Si estás buscando una psicóloga online en Vallecas, puedes valorar esta modalidad cuando necesitas trabajar aspectos relacionados con la ansiedad, el estrés, la gestión emocional o las dificultades que estás atravesando en tu día a día.

Contacta conmigo, no estás solo/a

La vuelta al trabajo puede ser una señal para escucharte

Sentir ansiedad al volver al trabajo no significa necesariamente que tengas que cambiar de empleo ni que exista un problema grave.

Pero tampoco tienes por qué ignorarlo.

A veces el malestar desaparece cuando recuperamos nuestros horarios y volvemos a adaptarnos a la rutina.

Otras veces persiste porque está relacionado con una situación que llevamos demasiado tiempo intentando soportar.

La clave está en escuchar lo que está ocurriendo y preguntarte qué necesitas.

Quizá necesites descansar.

Quizá aprender a poner límites.

Quizá modificar determinados hábitos.

Quizá tomar una decisión profesional.

O quizá necesites apoyo para comprender por qué esta situación te está afectando tanto.

No tienes que esperar a encontrarte al límite para pedir ayuda.
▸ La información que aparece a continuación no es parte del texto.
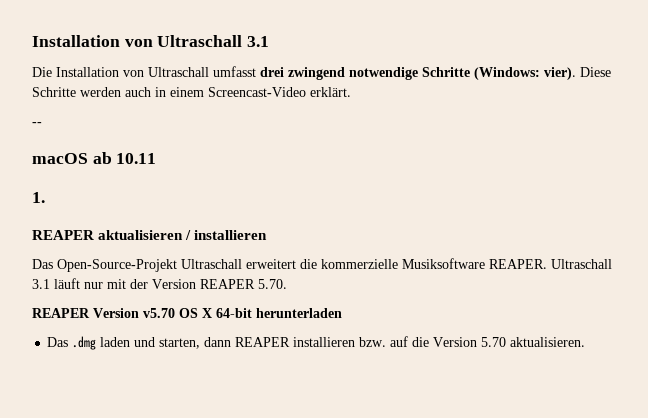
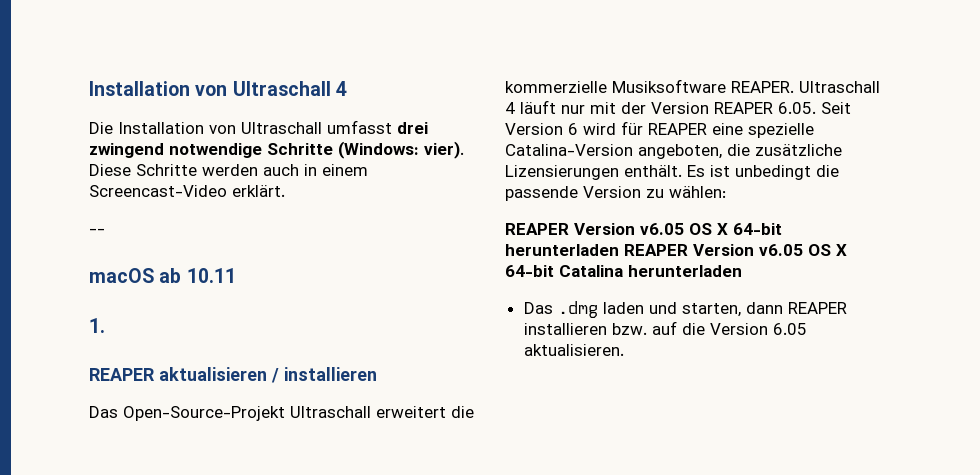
[32,35,270,47] Installation von Ultraschall 3.1 -> [89,81,347,96] Installation von Ultraschall 4
[32,279,50,289] 3.1 -> [505,102,515,114] 4
[258,279,287,289] [32,308,175,318] 5.70. // REAPER Version v5.70 -> [778,102,851,114] [505,121,814,138] [505,144,842,159] [505,165,839,180] [505,186,726,201] [505,223,684,235] 6.05. Seit Version 6 wird für REAPER eine spezielle Catalina-Version angeboten, die zusätzliche Lizensierungen enthält. Es ist unbedingt die passende Version zu wählen: // REAPER Version v6.05
(342, 313) none -> [624,244,847,256] [505,265,742,277] REAPER Version v6.05 OS X 64-bit Catalina herunterladen
[481,337,507,347] 5.70 -> [772,323,807,335] 6.05

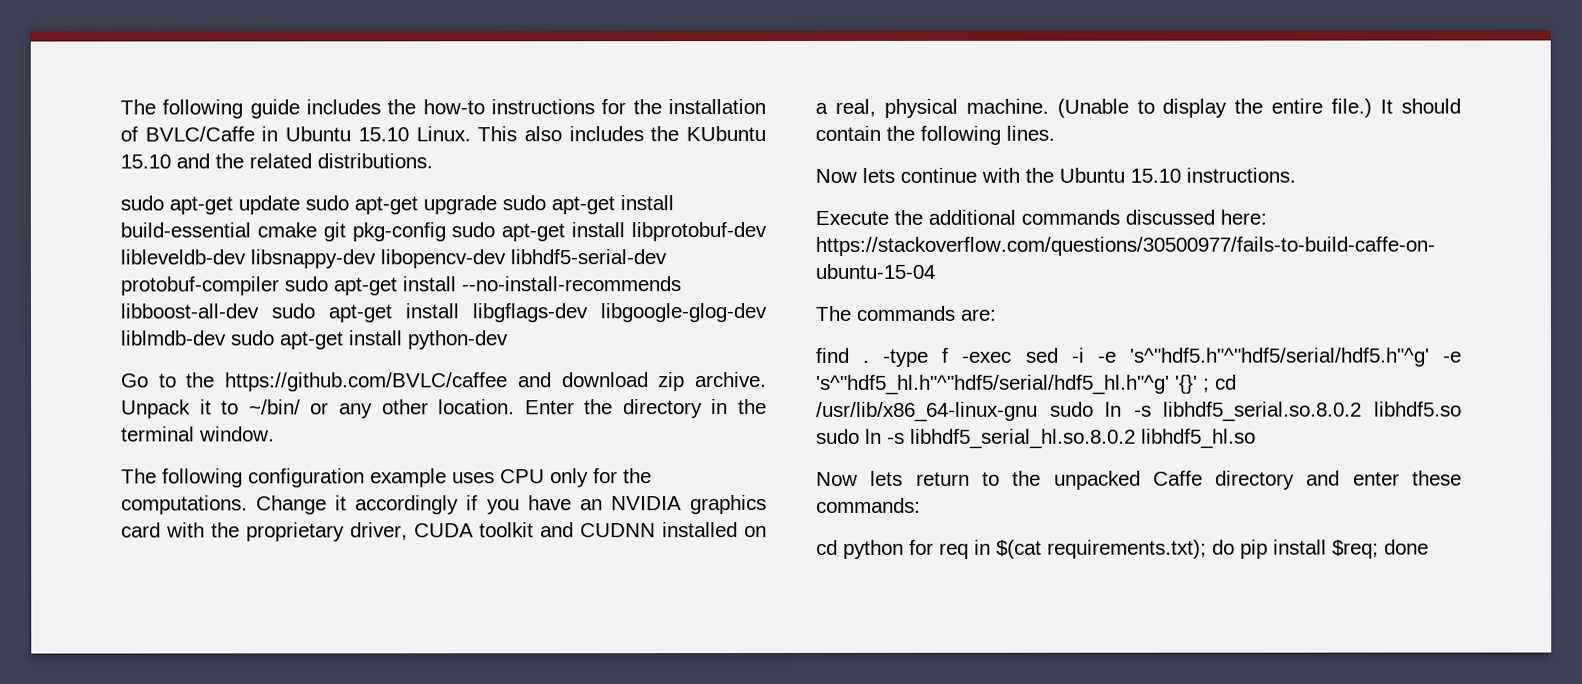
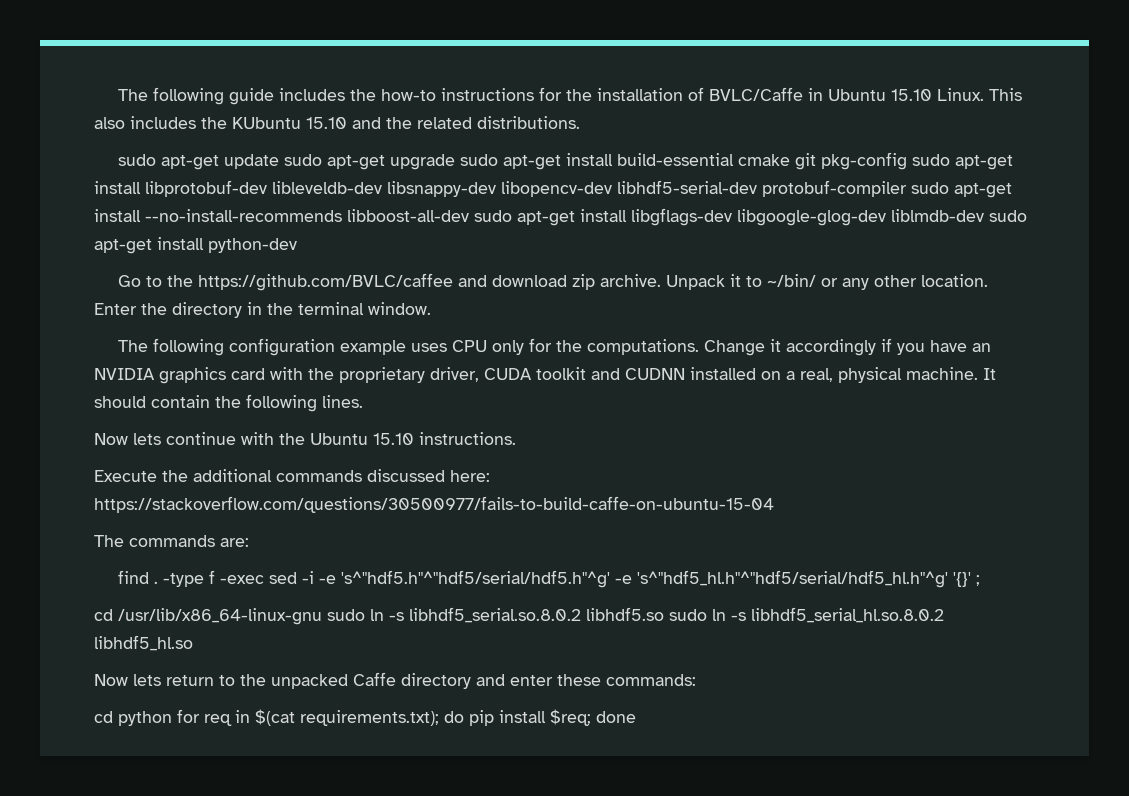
[1056,98,1373,118] (Unable to display the entire file.) -> (978, 373) none
(1210, 385) none -> (981, 580) //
Contacta conmigo ahora.

Si la ansiedad, el estrés o el malestar relacionado con el trabajo están interfiriendo en tu bienestar, iniciar un proceso de terapia psicológica puede ayudarte a entender lo que está ocurriendo y a encontrar nuevas formas de afrontarlo.

Preguntas frecuentes sobre la ansiedad al volver al trabajo

¿Por qué me da ansiedad volver al trabajo?

La ansiedad al volver al trabajo puede estar relacionada con la dificultad para recuperar la rutina, la anticipación de situaciones estresantes, una elevada carga laboral, problemas en el entorno profesional o una situación de insatisfacción que se mantiene en el tiempo.

¿Es normal tener ansiedad después de las vacaciones?

Durante los primeros días puede existir cierta dificultad para adaptarse nuevamente a los horarios y obligaciones. Sin embargo, si la ansiedad es intensa, persiste o afecta al sueño, las relaciones o la vida cotidiana, puede ser recomendable consultar con un profesional.

¿Qué puedo hacer si no quiero volver al trabajo?

Antes de tomar una decisión, intenta identificar qué está provocando ese rechazo. Puede tratarse de cansancio, estrés, conflictos laborales, falta de motivación o una situación más profunda. Comprender la causa permite buscar soluciones más adecuadas.

¿La ansiedad laboral puede afectar al sueño?

Sí. Las preocupaciones relacionadas con el trabajo pueden dificultar la conciliación del sueño, provocar despertares o hacer que la mente continúe activa incluso cuando termina la jornada.

¿Cuándo debería acudir a una psicóloga por ansiedad laboral?

Cuando la ansiedad es frecuente o intensa, afecta a tu descanso o relaciones, dificulta tu vida cotidiana o sientes que tus propios recursos ya no son suficientes para gestionar la situación.

¿Puedo hacer terapia psicológica online?

Sí. La terapia online permite realizar las sesiones mediante videollamada y puede ser una opción adecuada para personas que buscan mayor flexibilidad o prefieren realizar el proceso desde casa.